THE TASK: When you copy the entries, omit the images and keep every word as it is.

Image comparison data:
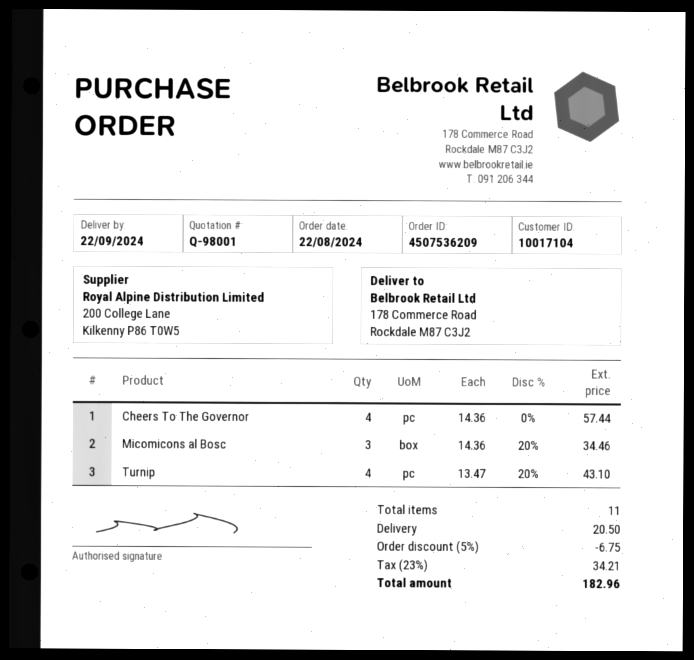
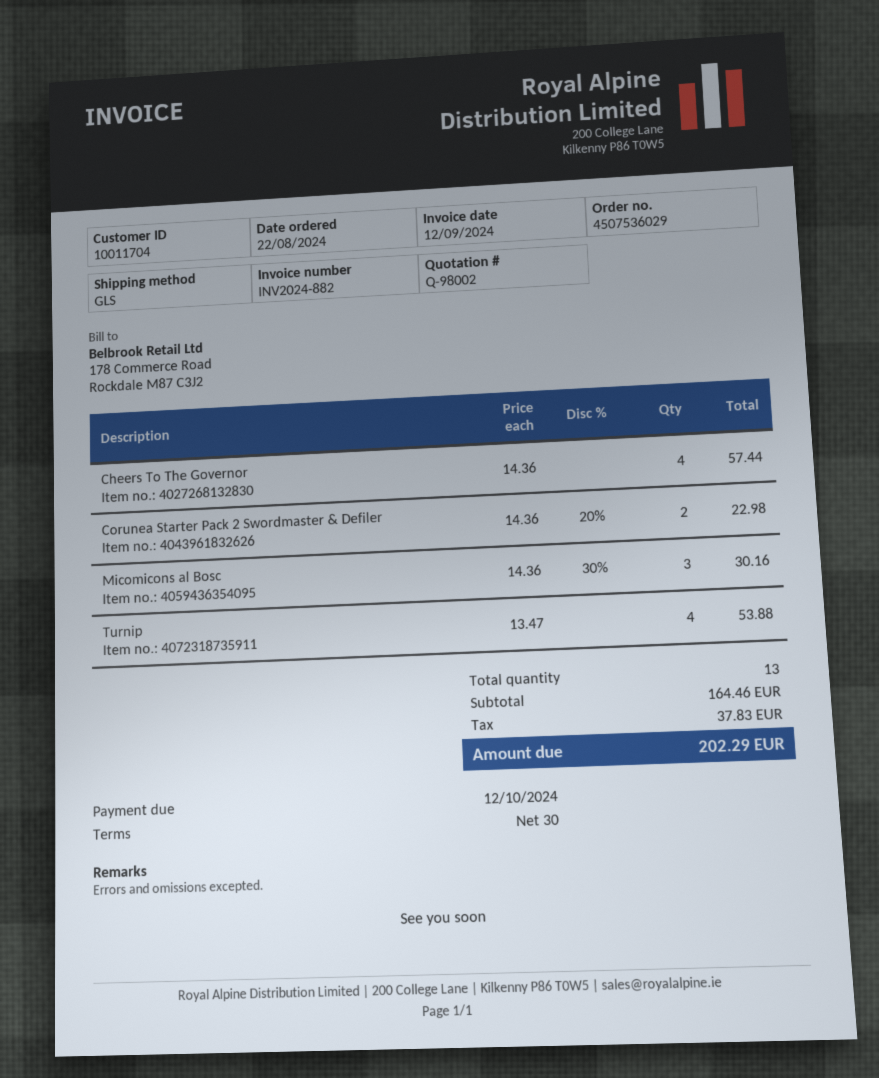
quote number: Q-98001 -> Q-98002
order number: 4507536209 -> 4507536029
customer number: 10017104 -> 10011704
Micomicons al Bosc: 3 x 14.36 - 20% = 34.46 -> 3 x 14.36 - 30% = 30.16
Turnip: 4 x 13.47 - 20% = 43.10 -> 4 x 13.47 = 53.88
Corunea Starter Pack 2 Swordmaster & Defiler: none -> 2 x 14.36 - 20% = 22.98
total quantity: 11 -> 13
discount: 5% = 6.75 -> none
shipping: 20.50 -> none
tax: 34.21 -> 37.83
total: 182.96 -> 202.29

THE COMPLETED TASK:
quote number: Q-98001 -> Q-98002
order number: 4507536209 -> 4507536029
customer number: 10017104 -> 10011704
Micomicons al Bosc: 3 x 14.36 - 20% = 34.46 -> 3 x 14.36 - 30% = 30.16
Turnip: 4 x 13.47 - 20% = 43.10 -> 4 x 13.47 = 53.88
Corunea Starter Pack 2 Swordmaster & Defiler: none -> 2 x 14.36 - 20% = 22.98
total quantity: 11 -> 13
discount: 5% = 6.75 -> none
shipping: 20.50 -> none
tax: 34.21 -> 37.83
total: 182.96 -> 202.29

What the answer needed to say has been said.